Lejos de contar una historia lineal, Somerville y su equipo hacen zoom dentro y fuera en una larga cronología, un panorama vasto y un rico conjunto de personajes (solo hemos hablado de algunos), lo que invita a pensar en el cosmonauta omnisciente como narrador de todo esto. La amplitud y libertad de la visión han dado gozoso vértigo: cada episodio era su propia aventura, como siguiendo los pasos de 'Perdidos' y 'The leftovers', en la que Somerville se curtió como guionista televisivo. También como en aquella, abordar temas difíciles no significa prescindir de alegría y diversión, o tender a una extravagancia que, reconozcámoslo, aquí podía tener forma de hipismo irritante. 

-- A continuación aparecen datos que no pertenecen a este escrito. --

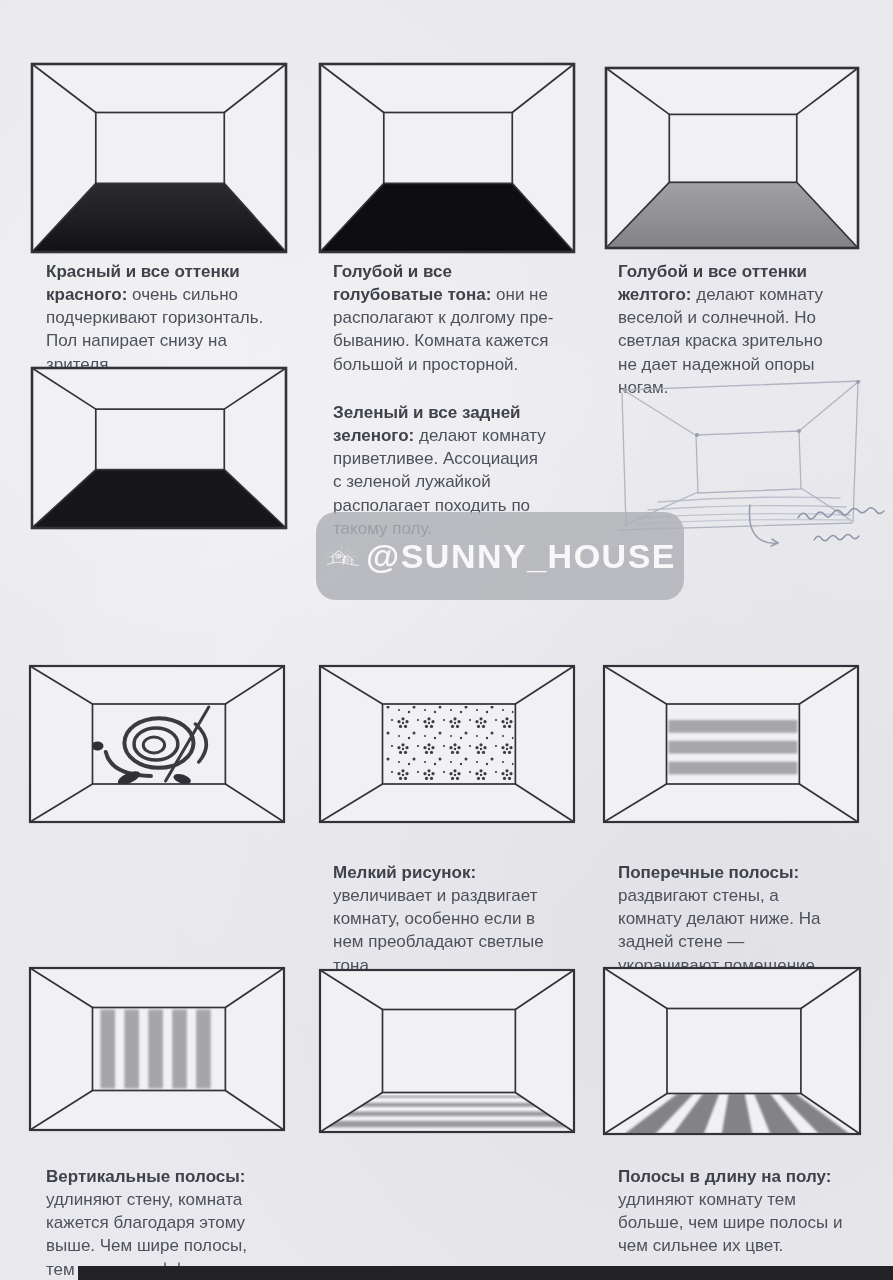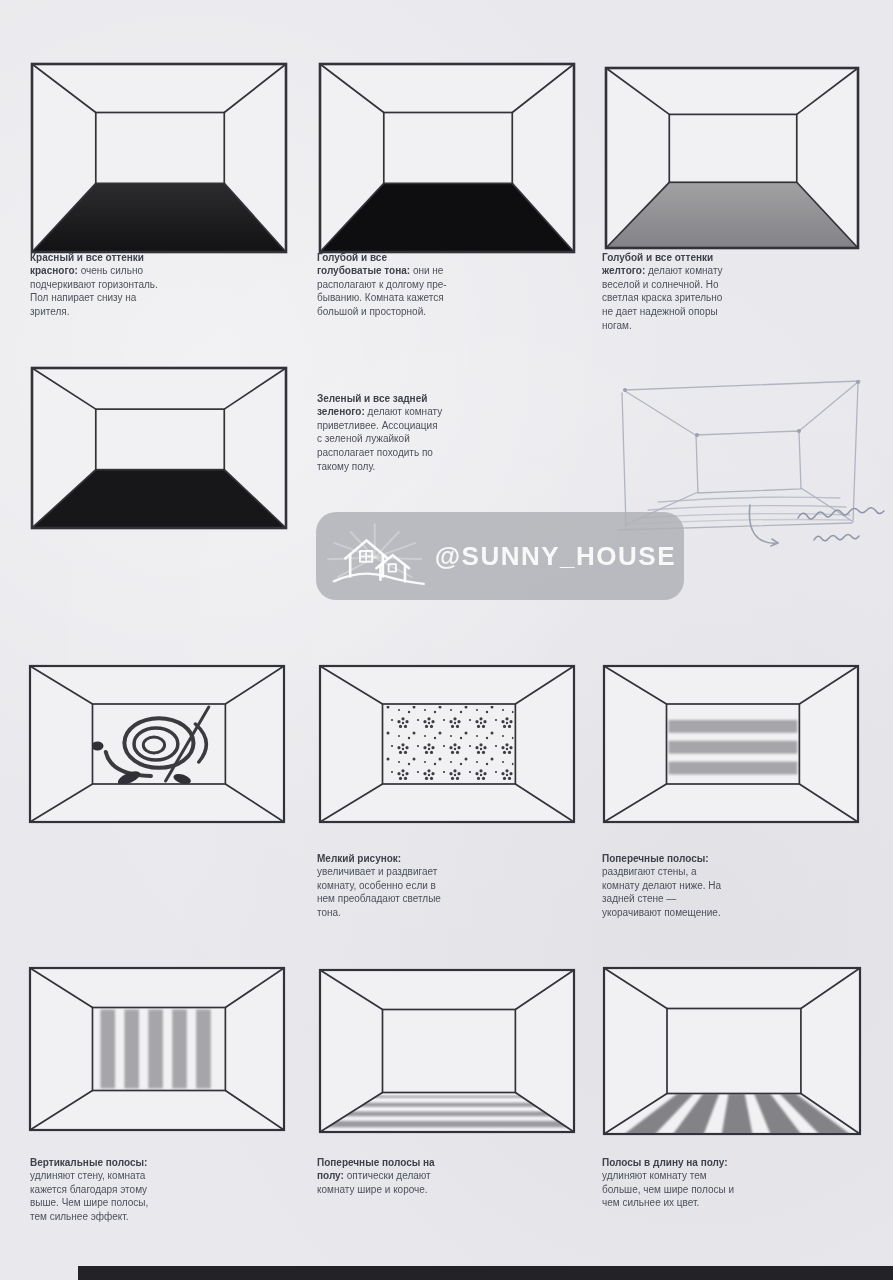--- a/index.html
+++ b/index.html
@@ -19,8 +19,8 @@
   .room{position:absolute;}
   .room svg{display:block;}
   .tblock{
-    position:absolute;width:276px;font-size:10px;line-height:1.36;
-    color:#4d515b;white-space:pre-line;
+    position:absolute;width:276px;font-size:17px;line-height:1.36;
+    color:#4d515b;white-space:pre-line;margin-left:16px;
   }
   .tblock b{font-weight:bold;color:#3f424b;}
   .watermark{

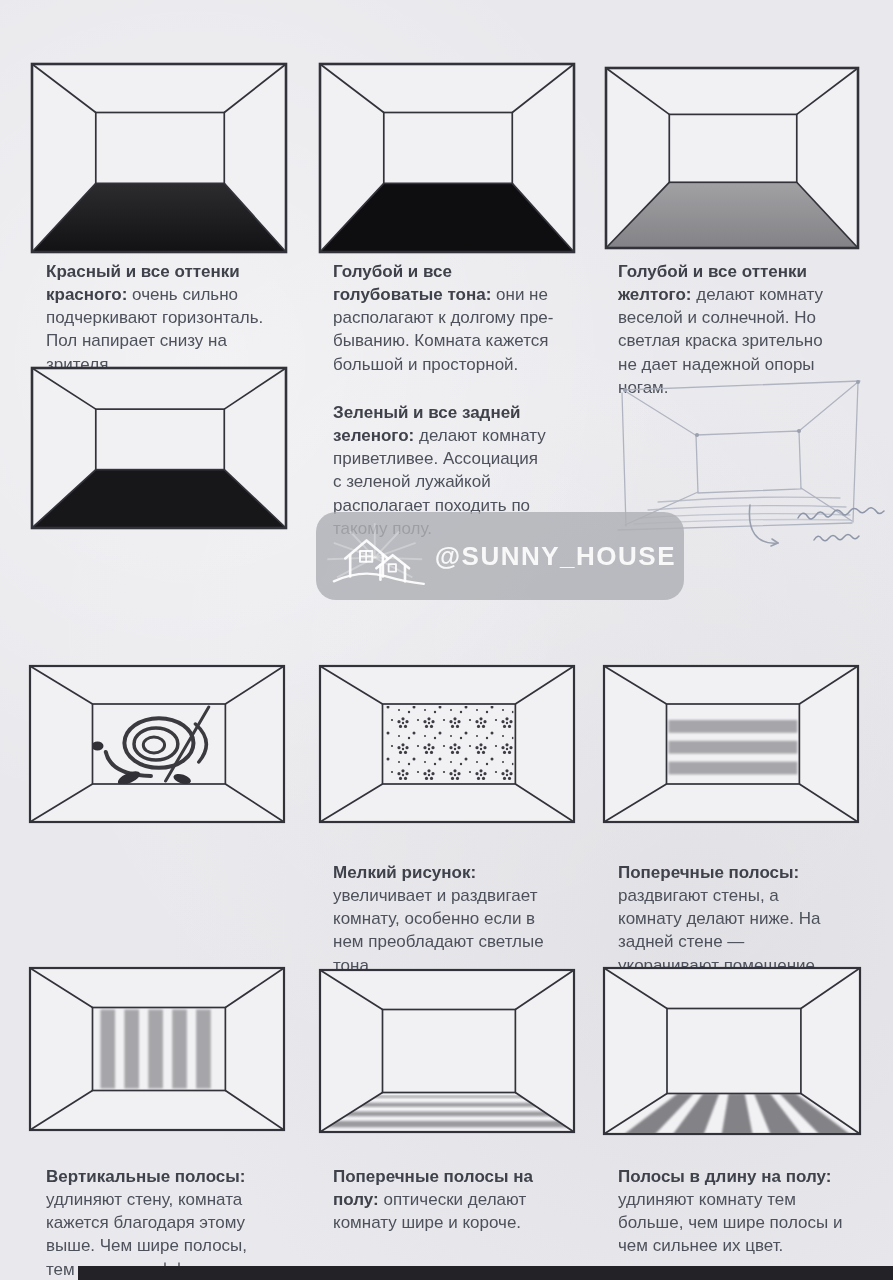--- a/index.html
+++ b/index.html
@@ -29,7 +29,7 @@
     display:flex;align-items:center;gap:6px;padding:0 8px;box-sizing:border-box;
   }
   .wm-text{
-    font-weight:bold;font-size:26px;letter-spacing:1.5px;
+    font-weight:bold;font-size:34px;letter-spacing:1.5px;
     color:rgba(255,255,255,.9);white-space:nowrap;
   }
   .sketch{position:absolute;left:600px;top:362px;width:293px;height:205px;}

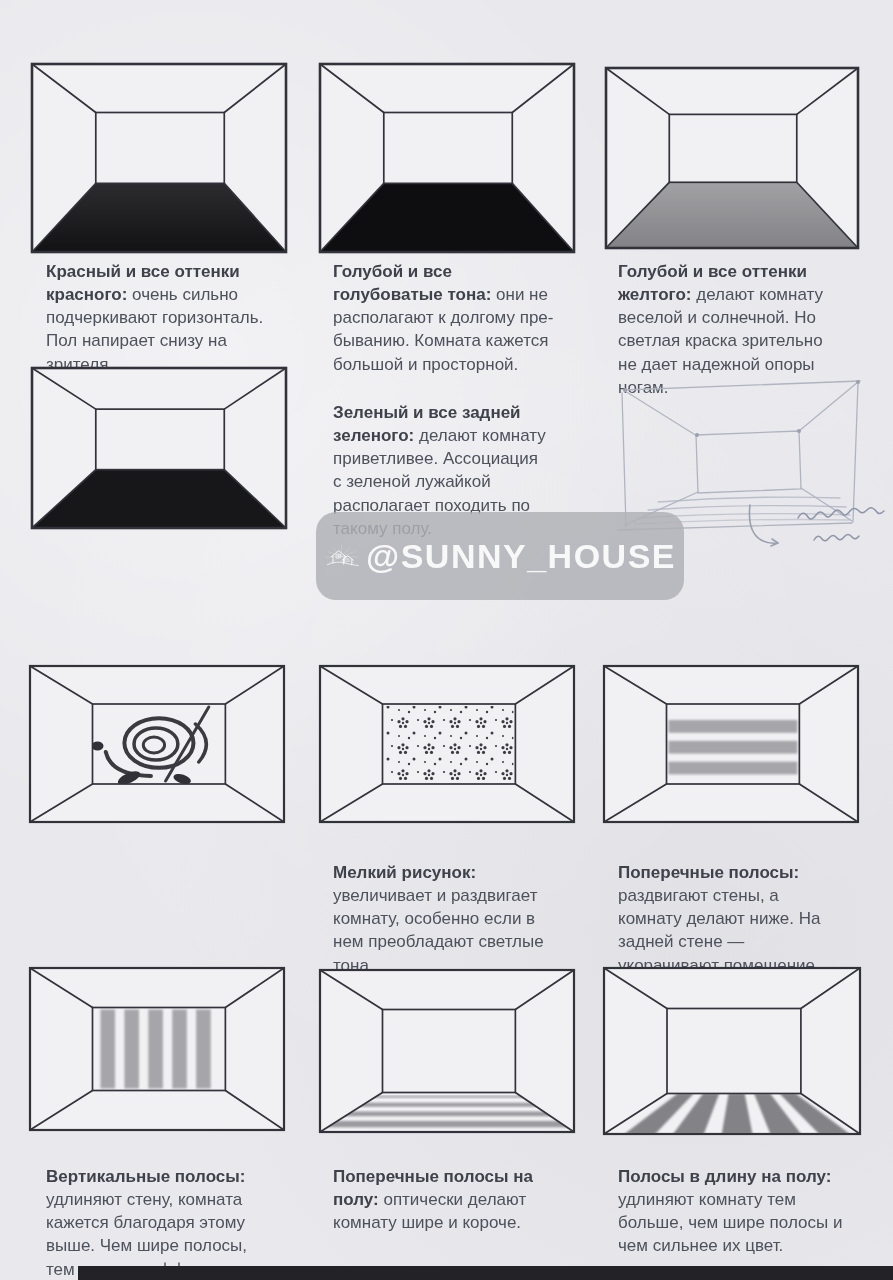--- a/index.html
+++ b/index.html
@@ -416,11 +416,6 @@
 выше. Чем шире полосы,
 тем сильнее эффект.</span>
   </div>
-  <div class="tblock" style="left:317px;top:1142px">
-    <b>Поперечные полосы на
-полу:</b><span> оптически делают
-комнату шире и короче.</span>
-  </div>
   <div class="tblock" style="left:602px;top:1142px">
     <b>Полосы в длину на полу:</b><span>
 удлиняют комнату тем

Pero incluso esos deslices quedaron compensados por una excelencia formal que alcanzó cotas sublimes cuando Hiro Murai y Lucy Tcherniak se pusieron tras la cámara. Del primero recordaremos por siempre el citado 'Huracán' y el magistral episodio inaugural. De la segunda, 'El aeropuerto de Severn City', especie de 'La terminal' con final más turbio, y el devastador 'Adiós mi pobre hogar', en el que Kirsten se reencontraba con su pequeña yo en momentos difíciles. La relación de Kirs con su inesperado protector Jeevan (Hamish Patel), desarrollada por Somerville a partir de lo que era un momento fugaz en el libro original, ha dado pie a los golpes de emotividad más resonantes. De hecho, cierto momento del último episodio invita de nuevo a hacer comparaciones con 'Perdidos', o para ser precisos, el clímax telefónico de 'La constante'. La misma compunción, la misma curación.